10 millions pour la formation
Côté Gouvernement, on veut se donner les moyens de sécuriser les filières. 10 millions d’euros seront mis cette année sur la table pour renforcer les moyens du FNE-Formation, ce fonds déjà mobilisé pour former les salariés en activité partielle durant la crise sanitaire. Ici, il s’agira de financer des formations « de 35 à 150 heures » aux bases des métiers saisonniers, aux soft skills demandées par des emplois ou à l’enseignement des prérequis pour certains secteurs comme l’hôtellerie-restauration. Pendant l’intersaison, les services de Pôle emploi et des missions locales seront mobilisés pour permettre à ces salariés de bénéficier d’un accompagnement renforcé. De leur côté, les branches employeuses de saisonniers sont invitées à plancher pour imaginer des passerelles entre métiers afin de garantir un emploi toute l’année aux salariés. Trente premiers territoires-test seront inaugurés dès 2023.

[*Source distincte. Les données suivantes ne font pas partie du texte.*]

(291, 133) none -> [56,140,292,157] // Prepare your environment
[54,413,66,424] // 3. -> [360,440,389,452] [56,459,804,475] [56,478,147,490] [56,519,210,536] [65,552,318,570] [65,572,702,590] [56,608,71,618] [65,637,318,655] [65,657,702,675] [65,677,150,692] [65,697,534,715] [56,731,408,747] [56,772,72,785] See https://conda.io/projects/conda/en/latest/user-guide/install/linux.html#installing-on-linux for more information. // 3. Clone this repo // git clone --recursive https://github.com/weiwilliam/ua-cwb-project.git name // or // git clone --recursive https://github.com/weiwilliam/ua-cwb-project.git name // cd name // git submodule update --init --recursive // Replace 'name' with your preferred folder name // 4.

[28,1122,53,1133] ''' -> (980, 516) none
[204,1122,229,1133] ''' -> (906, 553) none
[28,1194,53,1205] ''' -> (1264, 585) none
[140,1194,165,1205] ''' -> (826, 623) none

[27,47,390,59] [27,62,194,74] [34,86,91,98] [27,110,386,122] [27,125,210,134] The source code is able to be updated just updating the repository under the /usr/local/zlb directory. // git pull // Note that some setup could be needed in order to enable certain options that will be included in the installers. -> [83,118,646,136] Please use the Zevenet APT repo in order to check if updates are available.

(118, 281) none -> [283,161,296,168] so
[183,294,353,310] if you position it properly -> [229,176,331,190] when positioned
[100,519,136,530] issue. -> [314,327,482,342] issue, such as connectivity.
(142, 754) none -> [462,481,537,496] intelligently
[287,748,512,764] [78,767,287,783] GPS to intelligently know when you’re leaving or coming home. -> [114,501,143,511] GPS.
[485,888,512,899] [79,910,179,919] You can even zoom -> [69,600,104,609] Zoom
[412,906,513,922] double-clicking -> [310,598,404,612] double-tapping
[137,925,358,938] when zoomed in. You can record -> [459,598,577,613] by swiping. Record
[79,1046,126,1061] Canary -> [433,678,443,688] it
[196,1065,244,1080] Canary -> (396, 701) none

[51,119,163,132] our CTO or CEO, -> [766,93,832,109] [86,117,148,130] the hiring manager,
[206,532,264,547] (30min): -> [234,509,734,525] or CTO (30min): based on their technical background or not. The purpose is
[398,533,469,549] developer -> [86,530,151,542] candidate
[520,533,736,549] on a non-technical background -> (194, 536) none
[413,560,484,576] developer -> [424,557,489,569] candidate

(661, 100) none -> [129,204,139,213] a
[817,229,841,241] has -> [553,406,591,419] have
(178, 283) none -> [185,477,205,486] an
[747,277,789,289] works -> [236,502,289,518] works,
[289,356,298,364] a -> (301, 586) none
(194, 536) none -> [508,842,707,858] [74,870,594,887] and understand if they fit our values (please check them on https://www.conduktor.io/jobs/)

Mais un gros dossier concerne le logement. L’augmentation des tarifs locatifs décourage parfois les vocations et le Gouvernement propose d’y répondre par une mise à disposition des logements étudiants et des internats scolaires vides durant l’été (2 000 seront proposés cet été, 6 000 en 2025), la mise à disposition de 2 090 logements agréés Elan sélectionnés dans les parcs sociaux des collectivités ou la généralisation des logements saisonniers dans ces parcs sociaux. Une plateforme Internet mise en ligne au mois de juin devrait également recenser toute l’offre locative saisonnière et diffuser les bonnes pratiques locales pour inspirer les collectivités. Ainsi, à La Baule, les pouvoirs publics ont mis à disposition des saisonniers estivaux une partie de leurs campings municipaux. Idem à Argelès.
« Pas touche aux règles d’assurance-chômage »
Demeure cependant un frein majeur : depuis le durcissement des règles d’accès à l’assurance-chômage de 2019, nombre de saisonniers se retrouvent en fin de contrat avec des allocations fortement réduites, voire pas d’allocations du tout, faute de ne pas avoir travaillé suffisamment longtemps pour ouvrir des droits. Un problème, mais que le Gouvernement évacue : « Pas question de revenir là-dessus. Dans d’autres pays où il faut avoir travaillé douze mois pour être éligible aux indemnités chômage, ces règles n’entravent pas l’activité touristique », rétorque-t-on au cabinet du ministre du Travail. L’Umih, pour sa part, demande « une réforme du temps de travail des saisonniers », selon Laurent Barthélémy, avec un « lissage » des cotisations sur six mois pour faciliter l’ouverture des droits.